So, somehow, ddeps is unaware that you called include_subdirectories("${CMAKE_CURRENT_SOURCE_DIR}") in src/CMakeLists.txt...

trentforkert commented 10 years ago

Hmm. It builds fine for me. No ddeps warnings, ddeps' files look fine, as do Ninja's. No extra/wrong/missing includes anywhere I can see.

mathstuf commented 10 years ago

I may not have the most up-to-date code. Will try tomorrow.

snosov1 commented 9 years ago

Hi!

Do you think it makes sense to provide an option for the user to resort to -deps-based solution for resolving dependencies?

The reason I'm asking is, your own tool has some limitations that lead to false negatives.

For example, I don't know if you've heard of vibe.d, but here's thing. Vibe.d is some kind of a framework, that helps you to create web server applications. One of its features is to render html pages from text templates with embedded D code. It relies on text importing for that feature. E.g. you can find the code, like, mixin("static import "~MODULE~";"); in the render method. And since those kinds of dependencies are not recognized by your tool, when you edit a template file, the files that are sourcing it won't be re-compiled.

Your tool introduces a trade-off by speeding up things while sacrificing accuracy. For some applications it could be a reasonable choice. But it could be unacceptable (or close to it) for other ones.

mathstuf commented 9 years ago

FWIW, there's a similar problem in C with #include <MACRO> which CMake might get wrong.

snosov1 commented 9 years ago

Good to know.

But in C it's difficult to find sensible use-cases for this functionality. In D, on the contrary, it's not that hard (consider the example above) and also the "-deps" implementation is already in the compiler, so it's pretty trivial to do that.

trentforkert commented 9 years ago

I think the reduction in accuracy is perfectly acceptable for the speed increase it allows. Even with a false negative, the code will still build fine. The only downside is that if you modify the missed import, the containing module will not (necessarily) be rebuilt.

However, looking at the example from vibe, render will import the module that instantiates and calls render.
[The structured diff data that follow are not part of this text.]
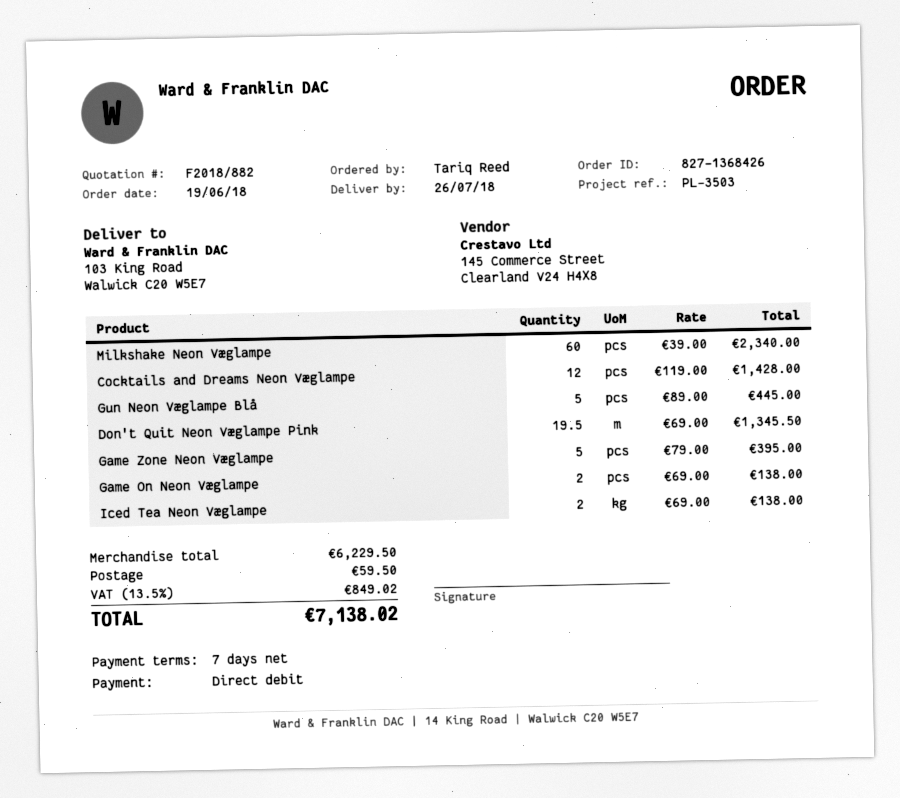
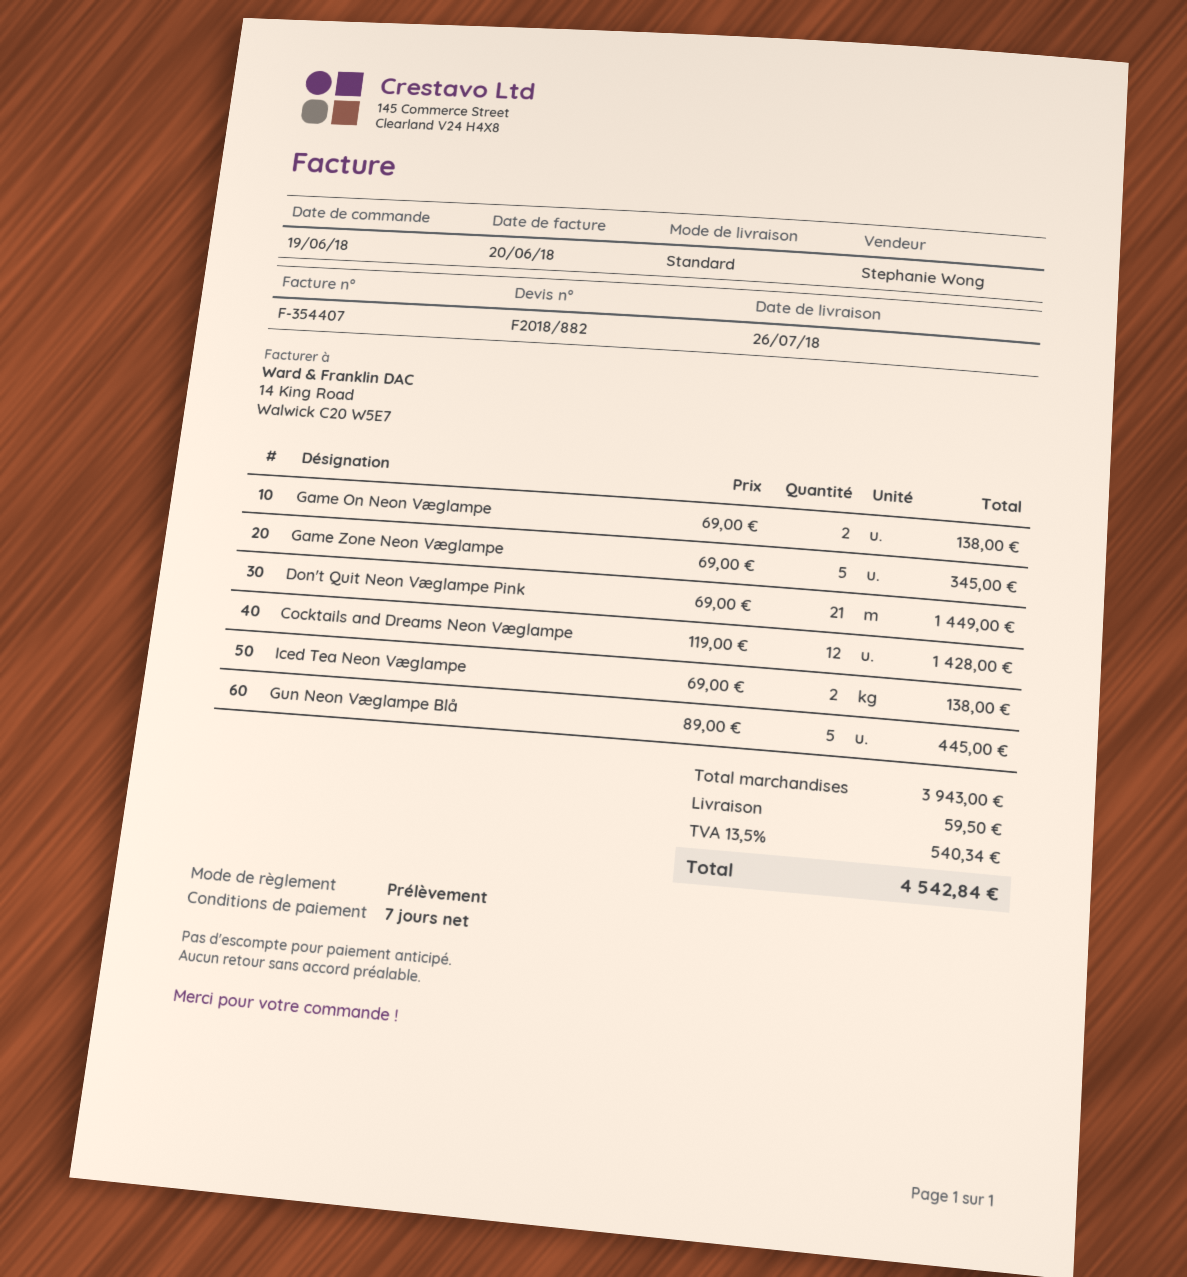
Milkshake Neon Væglampe: 60 x 39.00 = 2340.00 -> none
Don't Quit Neon Væglampe Pink: 19.5 x 69.00 = 1345.50 -> 21 x 69.00 = 1449.00
Game Zone Neon Væglampe: 5 x 79.00 = 395.00 -> 5 x 69.00 = 345.00
subtotal: 6229.50 -> 3943.00
tax: 13.5% = 849.02 -> 13.5% = 540.34
total: 7138.02 -> 4542.84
Because templates are instantiated where they are called, this does not give vibe.web.web a dependency on MODULE, instead giving MODULE a dependency on MODULE. So, despite missing this import, ddeps still gets the right answer. Of course, ddeps can miss some imports that aren't redundant (inside string mixins or import(<str>) where <str> is not a string literal), but these can usually be refactored easily to allow ddeps to catch the imports.
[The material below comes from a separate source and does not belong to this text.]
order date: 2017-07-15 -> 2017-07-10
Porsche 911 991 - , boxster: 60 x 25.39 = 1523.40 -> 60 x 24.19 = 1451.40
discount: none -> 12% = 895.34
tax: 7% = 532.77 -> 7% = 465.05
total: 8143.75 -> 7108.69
The main problem with dmd -deps is that it will recursively scan every imported file when scanning a module, no matter what. It does this again for every object, since CMake does incremental compilation. This results in build times that are far too slow. DDeps caches results, giving a significant speed boost on top of the speed boost it gets by not instantiating templates, resolving mixins, or evaluating CTFE.

While compiling will still do this recursive scan to produce the actual object, also scanning dependencies with the compiler would double the compilation time. I don't think the slight increase in accuracy would ever be worth doubling the compilation time. I didn't want to implement a D lexer/parser, circumstance basically required it.

snosov1 commented 9 years ago

Fair enough. Thanks!